### Assignment
Please transcribe exactly, and only, the lines of the data below between the line holding "total: 163.58 -> 154.65" and the line holding "payment method: Visa -> direct debit", inclusive.

(Edit difference data)
+ + + + + + +

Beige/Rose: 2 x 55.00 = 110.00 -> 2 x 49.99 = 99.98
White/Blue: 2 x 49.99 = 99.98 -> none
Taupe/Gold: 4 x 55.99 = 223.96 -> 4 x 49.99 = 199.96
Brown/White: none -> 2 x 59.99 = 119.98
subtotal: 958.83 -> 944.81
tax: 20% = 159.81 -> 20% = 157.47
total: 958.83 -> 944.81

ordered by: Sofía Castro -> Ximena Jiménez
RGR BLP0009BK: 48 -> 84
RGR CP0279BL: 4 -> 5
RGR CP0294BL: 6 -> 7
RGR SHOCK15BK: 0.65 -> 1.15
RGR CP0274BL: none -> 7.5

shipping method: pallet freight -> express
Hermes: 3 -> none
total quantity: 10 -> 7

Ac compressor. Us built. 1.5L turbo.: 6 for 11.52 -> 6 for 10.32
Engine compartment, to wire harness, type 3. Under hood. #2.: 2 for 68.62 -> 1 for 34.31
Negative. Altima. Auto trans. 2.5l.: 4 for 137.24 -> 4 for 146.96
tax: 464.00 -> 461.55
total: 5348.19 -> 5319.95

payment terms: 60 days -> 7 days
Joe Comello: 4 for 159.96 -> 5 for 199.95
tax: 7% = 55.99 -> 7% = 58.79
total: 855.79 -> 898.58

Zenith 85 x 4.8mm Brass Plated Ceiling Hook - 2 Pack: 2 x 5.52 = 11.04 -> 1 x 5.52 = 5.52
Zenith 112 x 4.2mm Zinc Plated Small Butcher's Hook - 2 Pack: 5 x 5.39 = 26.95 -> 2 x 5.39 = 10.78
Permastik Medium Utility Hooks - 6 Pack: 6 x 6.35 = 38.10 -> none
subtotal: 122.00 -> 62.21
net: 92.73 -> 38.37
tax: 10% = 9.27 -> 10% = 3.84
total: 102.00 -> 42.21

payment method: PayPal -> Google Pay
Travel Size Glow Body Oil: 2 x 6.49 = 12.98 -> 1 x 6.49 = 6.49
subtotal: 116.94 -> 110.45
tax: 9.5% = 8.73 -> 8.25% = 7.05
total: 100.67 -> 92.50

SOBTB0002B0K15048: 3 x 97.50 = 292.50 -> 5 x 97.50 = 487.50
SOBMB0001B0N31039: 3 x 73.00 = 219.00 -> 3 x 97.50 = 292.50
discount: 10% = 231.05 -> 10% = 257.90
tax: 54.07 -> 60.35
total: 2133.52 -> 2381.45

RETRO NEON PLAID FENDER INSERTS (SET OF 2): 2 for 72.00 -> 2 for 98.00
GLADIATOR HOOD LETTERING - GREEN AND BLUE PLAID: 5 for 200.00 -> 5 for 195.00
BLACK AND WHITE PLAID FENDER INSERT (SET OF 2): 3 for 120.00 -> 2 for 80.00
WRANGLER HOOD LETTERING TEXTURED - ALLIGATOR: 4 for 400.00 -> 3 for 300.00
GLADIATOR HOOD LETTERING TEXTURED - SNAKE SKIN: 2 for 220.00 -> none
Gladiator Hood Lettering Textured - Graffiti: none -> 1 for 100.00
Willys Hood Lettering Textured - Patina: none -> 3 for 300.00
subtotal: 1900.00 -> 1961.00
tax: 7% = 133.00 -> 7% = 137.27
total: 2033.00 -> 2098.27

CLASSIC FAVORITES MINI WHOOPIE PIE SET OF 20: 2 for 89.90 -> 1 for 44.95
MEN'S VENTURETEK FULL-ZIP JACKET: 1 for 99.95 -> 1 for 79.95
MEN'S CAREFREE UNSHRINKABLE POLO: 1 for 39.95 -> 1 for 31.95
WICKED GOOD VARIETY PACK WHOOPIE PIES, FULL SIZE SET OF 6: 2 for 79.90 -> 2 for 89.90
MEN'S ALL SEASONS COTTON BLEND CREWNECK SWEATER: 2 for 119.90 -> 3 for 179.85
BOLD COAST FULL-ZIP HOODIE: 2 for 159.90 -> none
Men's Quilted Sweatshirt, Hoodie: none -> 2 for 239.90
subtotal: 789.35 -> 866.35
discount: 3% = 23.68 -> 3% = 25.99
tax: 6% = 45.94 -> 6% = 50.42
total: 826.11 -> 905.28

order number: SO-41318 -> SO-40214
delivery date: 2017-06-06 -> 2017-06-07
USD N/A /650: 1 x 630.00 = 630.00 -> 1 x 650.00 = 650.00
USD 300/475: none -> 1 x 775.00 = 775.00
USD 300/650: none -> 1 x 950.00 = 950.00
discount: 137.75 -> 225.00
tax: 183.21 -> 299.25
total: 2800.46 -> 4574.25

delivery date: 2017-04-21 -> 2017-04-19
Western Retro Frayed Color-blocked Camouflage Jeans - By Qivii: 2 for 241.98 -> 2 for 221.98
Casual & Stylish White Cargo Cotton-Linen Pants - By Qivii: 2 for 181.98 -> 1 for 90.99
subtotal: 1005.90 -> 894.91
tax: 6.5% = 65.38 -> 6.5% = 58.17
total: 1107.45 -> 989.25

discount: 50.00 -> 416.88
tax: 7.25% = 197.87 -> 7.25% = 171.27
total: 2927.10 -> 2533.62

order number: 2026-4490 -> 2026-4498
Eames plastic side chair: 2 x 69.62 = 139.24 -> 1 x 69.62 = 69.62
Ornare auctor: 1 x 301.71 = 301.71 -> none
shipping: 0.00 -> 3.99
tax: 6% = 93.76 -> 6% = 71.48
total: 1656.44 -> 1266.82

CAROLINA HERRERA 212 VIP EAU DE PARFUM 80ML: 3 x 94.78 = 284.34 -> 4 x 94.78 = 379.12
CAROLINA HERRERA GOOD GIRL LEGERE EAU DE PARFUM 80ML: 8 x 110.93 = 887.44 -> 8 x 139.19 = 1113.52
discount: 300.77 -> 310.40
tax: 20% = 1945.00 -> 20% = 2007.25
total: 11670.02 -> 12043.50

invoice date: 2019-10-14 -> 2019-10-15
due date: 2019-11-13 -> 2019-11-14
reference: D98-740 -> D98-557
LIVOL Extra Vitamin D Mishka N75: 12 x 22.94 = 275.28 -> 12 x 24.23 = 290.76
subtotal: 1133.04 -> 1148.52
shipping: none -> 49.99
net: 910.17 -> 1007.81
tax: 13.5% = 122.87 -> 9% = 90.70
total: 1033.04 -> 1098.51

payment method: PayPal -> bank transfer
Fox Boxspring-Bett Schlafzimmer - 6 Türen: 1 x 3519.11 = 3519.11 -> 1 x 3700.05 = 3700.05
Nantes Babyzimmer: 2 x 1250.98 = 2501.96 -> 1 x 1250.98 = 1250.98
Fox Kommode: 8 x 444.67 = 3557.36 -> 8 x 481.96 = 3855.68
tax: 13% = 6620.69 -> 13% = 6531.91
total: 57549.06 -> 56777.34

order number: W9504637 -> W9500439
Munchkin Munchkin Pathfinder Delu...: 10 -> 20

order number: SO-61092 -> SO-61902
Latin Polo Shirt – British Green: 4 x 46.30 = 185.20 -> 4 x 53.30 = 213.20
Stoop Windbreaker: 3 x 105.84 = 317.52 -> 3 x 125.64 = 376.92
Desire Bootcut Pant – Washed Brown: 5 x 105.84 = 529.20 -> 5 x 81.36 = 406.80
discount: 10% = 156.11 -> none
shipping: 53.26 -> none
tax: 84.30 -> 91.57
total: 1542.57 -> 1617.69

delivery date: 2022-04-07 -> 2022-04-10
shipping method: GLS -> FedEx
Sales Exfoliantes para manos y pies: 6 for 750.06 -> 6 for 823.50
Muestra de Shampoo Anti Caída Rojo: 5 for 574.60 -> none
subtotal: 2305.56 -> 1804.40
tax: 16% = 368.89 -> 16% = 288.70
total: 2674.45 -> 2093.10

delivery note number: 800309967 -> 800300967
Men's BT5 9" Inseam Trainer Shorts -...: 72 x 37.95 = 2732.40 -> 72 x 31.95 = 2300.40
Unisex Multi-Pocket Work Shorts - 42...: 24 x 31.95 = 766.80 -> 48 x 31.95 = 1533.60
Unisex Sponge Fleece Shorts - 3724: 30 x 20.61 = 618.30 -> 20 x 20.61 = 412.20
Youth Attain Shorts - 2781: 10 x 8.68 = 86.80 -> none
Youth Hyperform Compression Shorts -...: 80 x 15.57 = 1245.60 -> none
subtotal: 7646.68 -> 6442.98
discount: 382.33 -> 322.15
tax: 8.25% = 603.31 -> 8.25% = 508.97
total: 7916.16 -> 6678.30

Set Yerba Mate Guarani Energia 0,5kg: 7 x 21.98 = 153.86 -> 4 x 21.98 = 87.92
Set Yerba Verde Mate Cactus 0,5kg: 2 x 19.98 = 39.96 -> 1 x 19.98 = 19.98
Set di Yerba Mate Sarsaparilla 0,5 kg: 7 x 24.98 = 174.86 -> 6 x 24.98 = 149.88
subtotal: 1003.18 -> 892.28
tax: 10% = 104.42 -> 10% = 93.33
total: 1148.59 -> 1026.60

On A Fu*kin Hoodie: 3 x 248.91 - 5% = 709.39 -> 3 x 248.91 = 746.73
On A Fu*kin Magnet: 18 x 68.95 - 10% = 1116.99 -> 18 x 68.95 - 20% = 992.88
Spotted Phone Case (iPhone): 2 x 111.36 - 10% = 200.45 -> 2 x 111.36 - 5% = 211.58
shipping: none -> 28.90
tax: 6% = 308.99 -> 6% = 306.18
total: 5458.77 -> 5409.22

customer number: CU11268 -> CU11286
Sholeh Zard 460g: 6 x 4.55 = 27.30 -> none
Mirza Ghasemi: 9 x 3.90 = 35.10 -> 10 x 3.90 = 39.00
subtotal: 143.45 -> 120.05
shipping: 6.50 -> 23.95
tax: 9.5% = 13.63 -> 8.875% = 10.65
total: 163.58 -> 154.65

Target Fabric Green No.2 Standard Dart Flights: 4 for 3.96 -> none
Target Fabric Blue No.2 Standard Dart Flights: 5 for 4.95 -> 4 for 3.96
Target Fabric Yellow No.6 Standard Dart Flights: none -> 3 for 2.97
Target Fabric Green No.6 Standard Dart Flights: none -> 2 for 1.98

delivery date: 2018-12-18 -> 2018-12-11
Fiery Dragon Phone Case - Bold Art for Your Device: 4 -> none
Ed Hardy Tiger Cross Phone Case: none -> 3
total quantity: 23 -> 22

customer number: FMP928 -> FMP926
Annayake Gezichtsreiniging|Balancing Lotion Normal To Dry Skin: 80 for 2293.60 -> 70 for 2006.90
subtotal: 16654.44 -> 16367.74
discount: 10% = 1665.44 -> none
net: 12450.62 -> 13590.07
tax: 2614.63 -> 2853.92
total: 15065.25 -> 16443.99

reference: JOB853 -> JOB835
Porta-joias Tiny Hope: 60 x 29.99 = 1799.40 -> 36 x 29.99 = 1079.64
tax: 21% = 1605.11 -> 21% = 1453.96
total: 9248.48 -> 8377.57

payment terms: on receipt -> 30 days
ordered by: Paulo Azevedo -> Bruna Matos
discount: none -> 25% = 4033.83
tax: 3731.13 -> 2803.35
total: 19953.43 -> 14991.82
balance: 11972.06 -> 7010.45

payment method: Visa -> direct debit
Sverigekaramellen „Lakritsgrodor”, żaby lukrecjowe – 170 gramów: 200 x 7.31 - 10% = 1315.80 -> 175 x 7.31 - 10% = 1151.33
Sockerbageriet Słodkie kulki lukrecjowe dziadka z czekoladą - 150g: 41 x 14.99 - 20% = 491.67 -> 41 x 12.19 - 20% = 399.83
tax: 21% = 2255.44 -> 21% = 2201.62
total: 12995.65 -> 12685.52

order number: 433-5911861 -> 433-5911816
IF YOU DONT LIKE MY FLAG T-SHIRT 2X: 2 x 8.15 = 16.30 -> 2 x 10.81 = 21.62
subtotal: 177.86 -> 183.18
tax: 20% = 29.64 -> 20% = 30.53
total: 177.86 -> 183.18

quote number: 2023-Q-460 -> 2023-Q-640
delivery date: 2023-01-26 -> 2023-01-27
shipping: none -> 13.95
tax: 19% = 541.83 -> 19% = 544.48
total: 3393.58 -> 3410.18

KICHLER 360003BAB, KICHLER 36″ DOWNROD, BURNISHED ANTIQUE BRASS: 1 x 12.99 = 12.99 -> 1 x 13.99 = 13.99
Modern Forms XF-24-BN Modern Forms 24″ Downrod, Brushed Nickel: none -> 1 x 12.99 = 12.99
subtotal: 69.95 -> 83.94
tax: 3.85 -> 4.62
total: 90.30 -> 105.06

+ + + + + + +

### Task output
total: 163.58 -> 154.65

Target Fabric Green No.2 Standard Dart Flights: 4 for 3.96 -> none
Target Fabric Blue No.2 Standard Dart Flights: 5 for 4.95 -> 4 for 3.96
Target Fabric Yellow No.6 Standard Dart Flights: none -> 3 for 2.97
Target Fabric Green No.6 Standard Dart Flights: none -> 2 for 1.98

delivery date: 2018-12-18 -> 2018-12-11
Fiery Dragon Phone Case - Bold Art for Your Device: 4 -> none
Ed Hardy Tiger Cross Phone Case: none -> 3
total quantity: 23 -> 22

customer number: FMP928 -> FMP926
Annayake Gezichtsreiniging|Balancing Lotion Normal To Dry Skin: 80 for 2293.60 -> 70 for 2006.90
subtotal: 16654.44 -> 16367.74
discount: 10% = 1665.44 -> none
net: 12450.62 -> 13590.07
tax: 2614.63 -> 2853.92
total: 15065.25 -> 16443.99

reference: JOB853 -> JOB835
Porta-joias Tiny Hope: 60 x 29.99 = 1799.40 -> 36 x 29.99 = 1079.64
tax: 21% = 1605.11 -> 21% = 1453.96
total: 9248.48 -> 8377.57

payment terms: on receipt -> 30 days
ordered by: Paulo Azevedo -> Bruna Matos
discount: none -> 25% = 4033.83
tax: 3731.13 -> 2803.35
total: 19953.43 -> 14991.82
balance: 11972.06 -> 7010.45

payment method: Visa -> direct debit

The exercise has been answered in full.